Defunct federal electoral district
- Legislature: House of Commons
- District created: 1996
- District abolished: 2003
- First contested: 1997
- Last contested: 2000

Demographics
- Census division: Peel
- Census subdivision(s): Brampton, Mississauga

= Brampton West—Mississauga (federal electoral district) =

Former federal electoral district in Ontario, Canada

Brampton West—Mississauga was a federal electoral district in Ontario, Canada, that was represented in the House of Commons of Canada from 1997 to 2004. This riding was created in 1996, from parts of Brampton riding.

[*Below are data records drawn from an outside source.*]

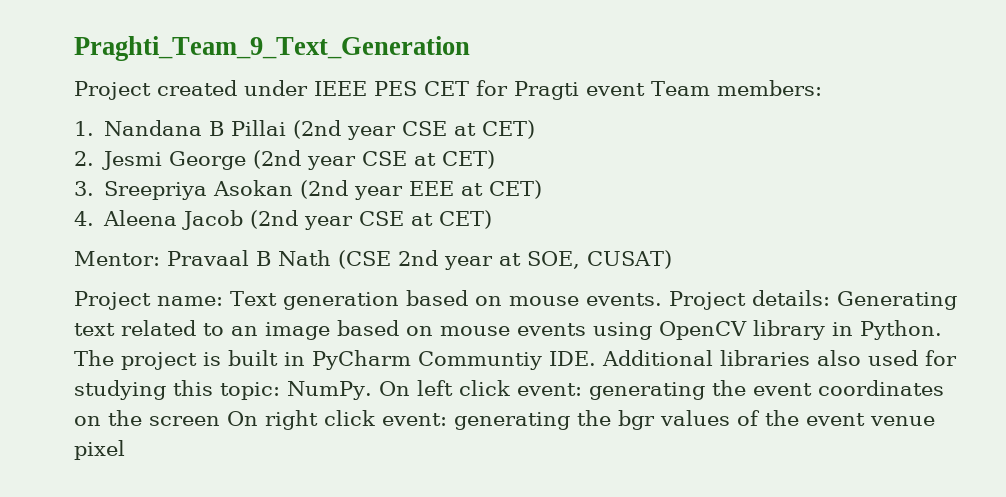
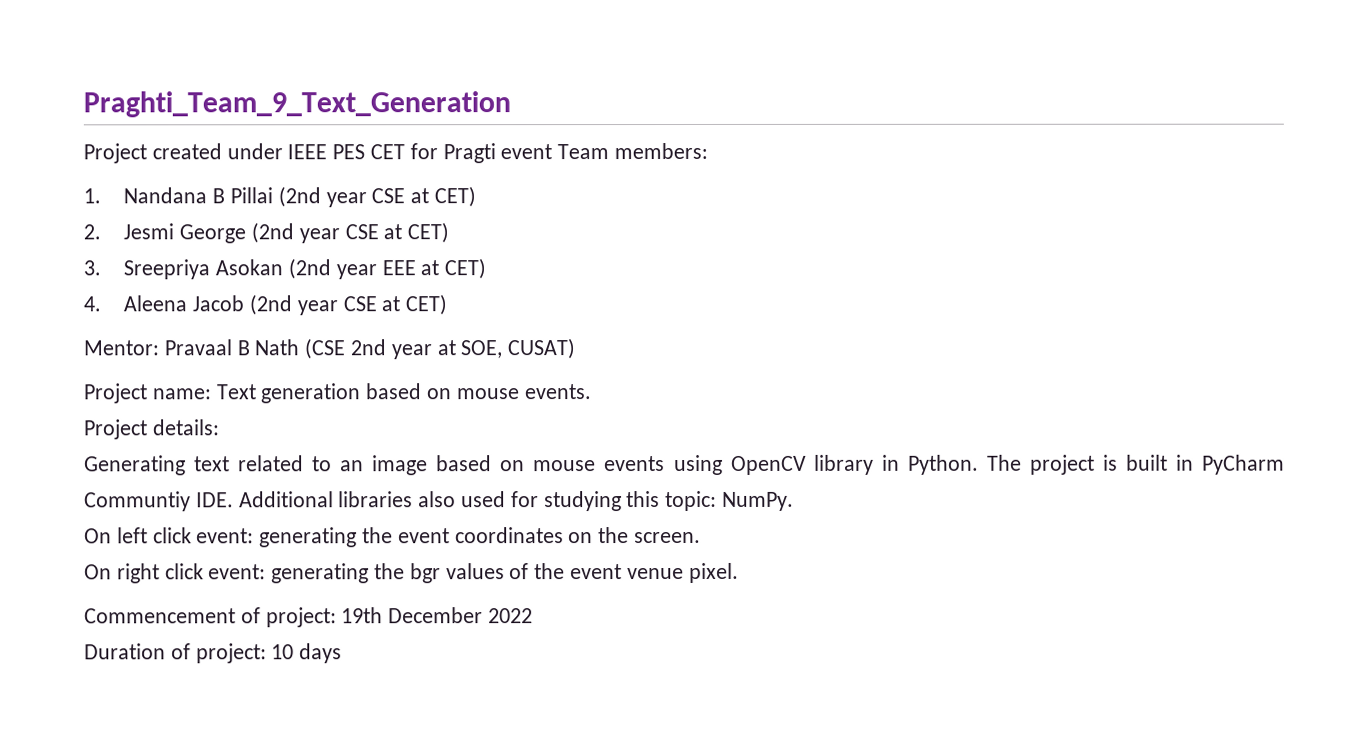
- Project name: Text generation based on mouse events. Project details: Generating text related to an image based on mouse events using OpenCV library in Python.
+ Project name: Text generation based on mouse events.
+ Project details:
+ Generating text related to an image based on mouse events using OpenCV library in Python.
- The project is built in PyCharm Communtiy IDE. Additional libraries also used for studying this topic: NumPy. On left click event: generating the event coordinates on the screen On right click event: generating the bgr values of the event venue pixel
+ The project is built in PyCharm Communtiy IDE. Additional libraries also used for studying this topic: NumPy.
+ On left click event: generating the event coordinates on the screen.
+ On right click event: generating the bgr values of the event venue pixel.
+ Commencement of project: 19th December 2022
+ Duration of project: 10 days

It consisted of the parts of the cities of Brampton and Mississauga bounded by a line drawn from the northwest corner of the City of Brampton northeast along that limit, southeast along McLaughlin Road, northeast along Highway No. 7, southeast along Main Street, northeast along Steeles Avenue, southeast along Kennedy Road, southwest along the limit between the cities of Brampton and Mississauga, southeast along Hurontario Street, east along the Macdonald-Cartier Freeway, southeast along Highway No. 403, southwest along Eglinton Avenue, northwest along the Credit River, west along the Macdonald-Cartier Freeway to the eastern corner of the Town of Halton Hills on the limit of the City of Mississauga, northwest along the limits of the cities of Mississauga and Brampton to the point of commencement.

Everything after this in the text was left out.